_What you need to do_
Transcribe all of the entries below exactly. Leave out the pictures.
-- Records for this exercise follows --
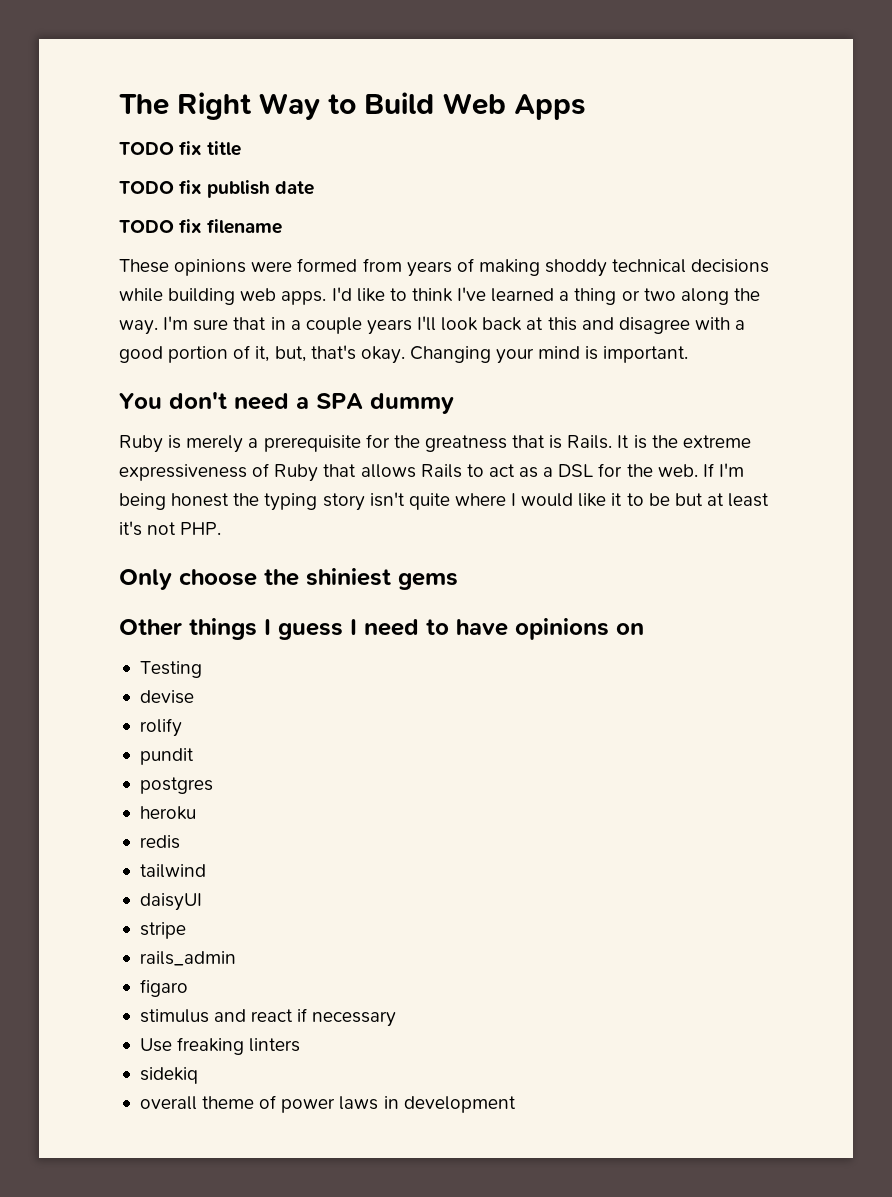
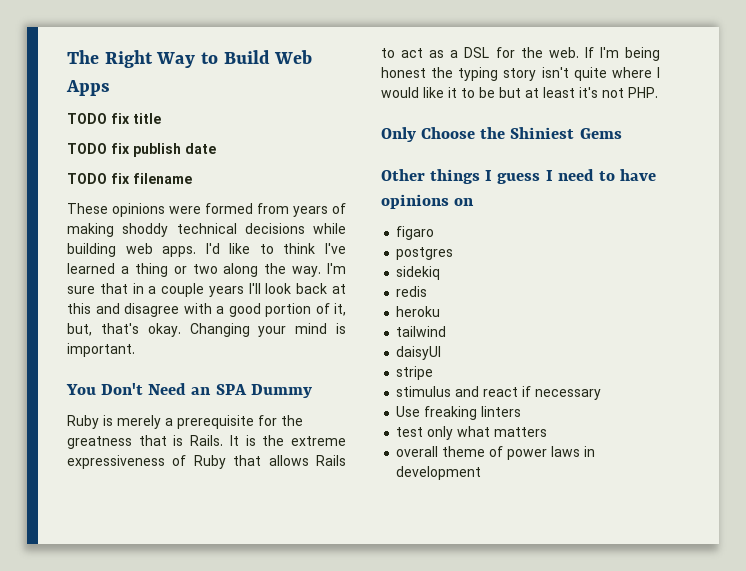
- You don't need a SPA dummy
+ You Don't Need an SPA Dummy
- Only choose the shiniest gems
+ Only Choose the Shiniest Gems
- Testing
- devise
- rolify
- pundit
+ figaro
- heroku
+ sidekiq
+ heroku
- rails_admin
- figaro
- sidekiq
+ test only what matters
-- Records for this exercise concluded --
_Response to the task_
- You don't need a SPA dummy
+ You Don't Need an SPA Dummy
- Only choose the shiniest gems
+ Only Choose the Shiniest Gems
- Testing
- devise
- rolify
- pundit
+ figaro
- heroku
+ sidekiq
+ heroku
- rails_admin
- figaro
- sidekiq
+ test only what matters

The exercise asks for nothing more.